> [Task to carry out] Output the listing below verbatim, but drop the images.

> [Record extracts]
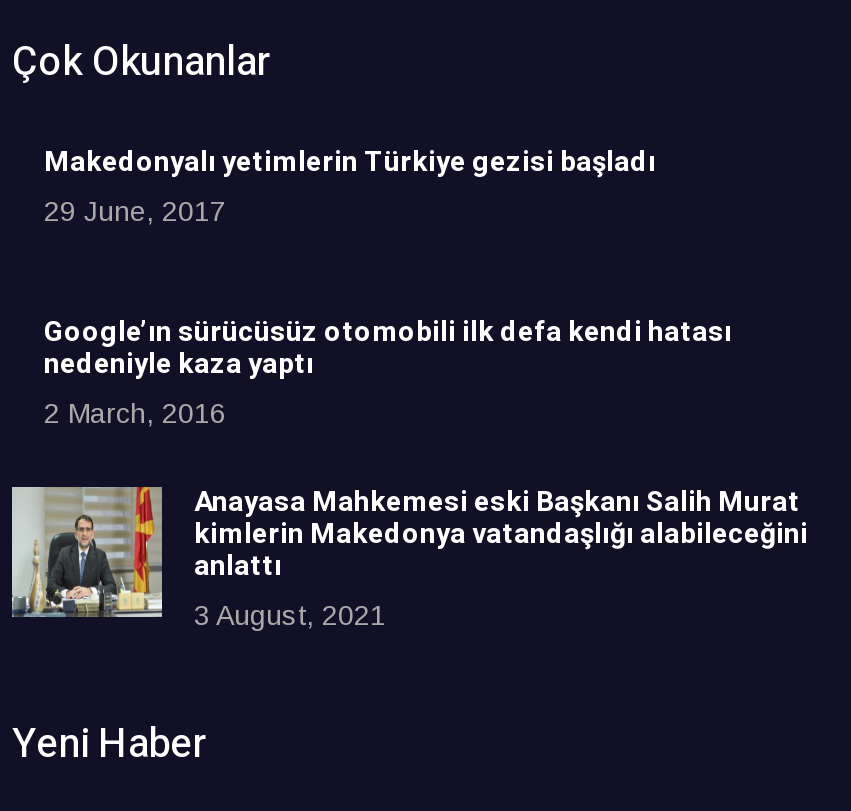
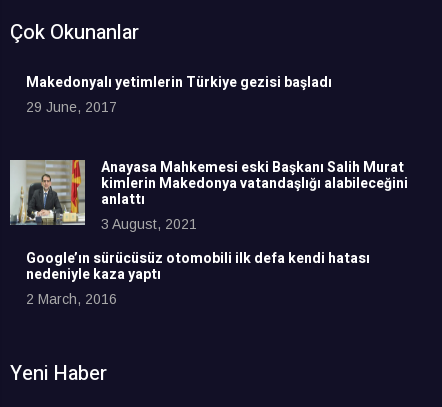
moved down: Google’ın sürücüsüz otomobili ilk defa kendi hatası | nedeniyle kaza yaptı | 2 March, 2016

moved up: [image] | Anayasa Mahkemesi eski Başkanı Salih Murat | kimlerin Makedonya vatandaşlığı alabileceğini | anlattı | 3 August, 2021
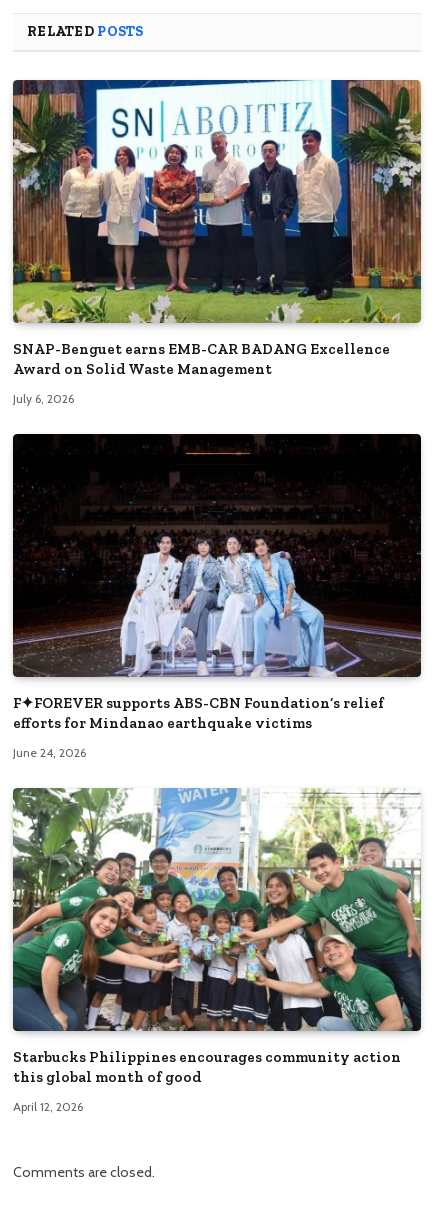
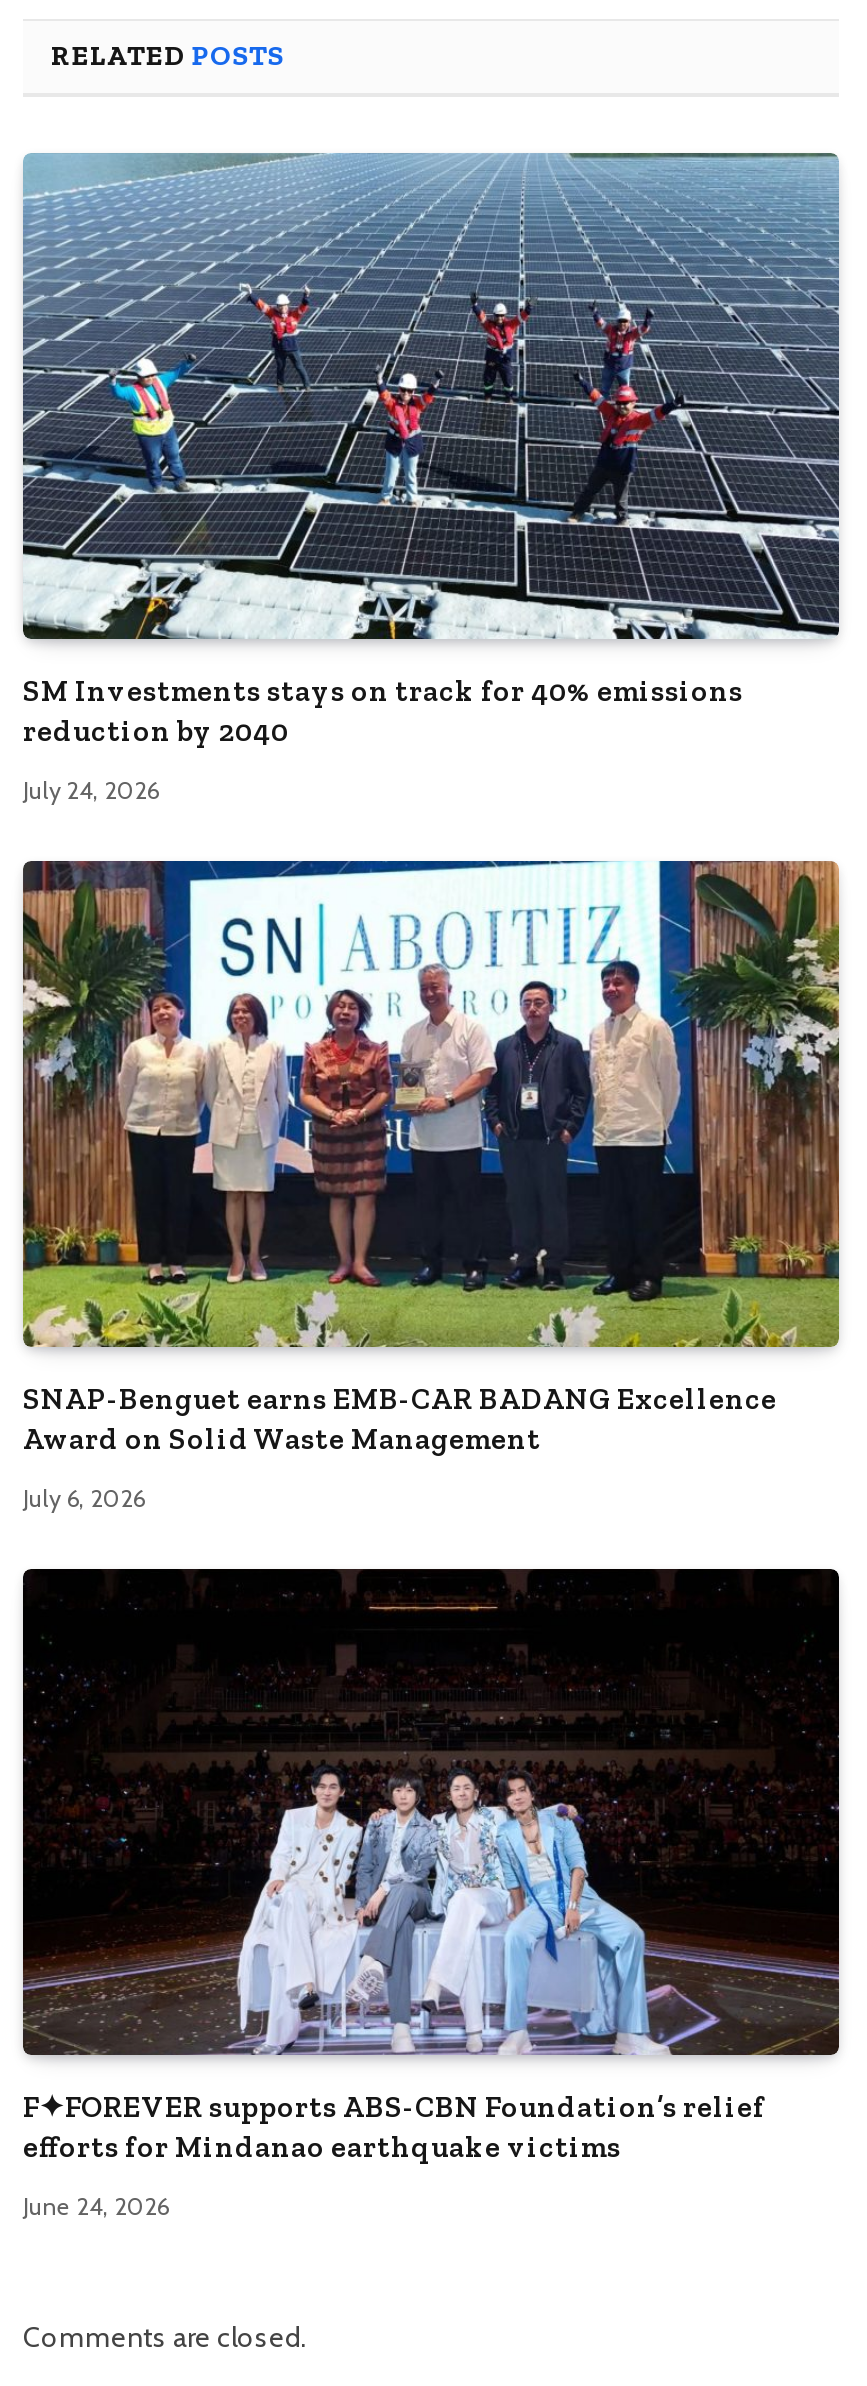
+ [image]
+ SM Investments stays on track for 40% emissions
+ reduction by 2040
+ July 24, 2026

moved down: [image] | SNAP-Benguet earns EMB-CAR BADANG Excellence | Award on Solid Waste Management | July 6, 2026 | efforts for Mindanao earthquake victims | June 24, 2026

- [image]
- Starbucks Philippines encourages community action
- this global month of good
- April 12, 2026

> [Response to the exercise]
moved down: Google’ın sürücüsüz otomobili ilk defa kendi hatası | nedeniyle kaza yaptı | 2 March, 2016

moved up: [image] | Anayasa Mahkemesi eski Başkanı Salih Murat | kimlerin Makedonya vatandaşlığı alabileceğini | anlattı | 3 August, 2021
+ [image]
+ SM Investments stays on track for 40% emissions
+ reduction by 2040
+ July 24, 2026

moved down: [image] | SNAP-Benguet earns EMB-CAR BADANG Excellence | Award on Solid Waste Management | July 6, 2026 | efforts for Mindanao earthquake victims | June 24, 2026

- [image]
- Starbucks Philippines encourages community action
- this global month of good
- April 12, 2026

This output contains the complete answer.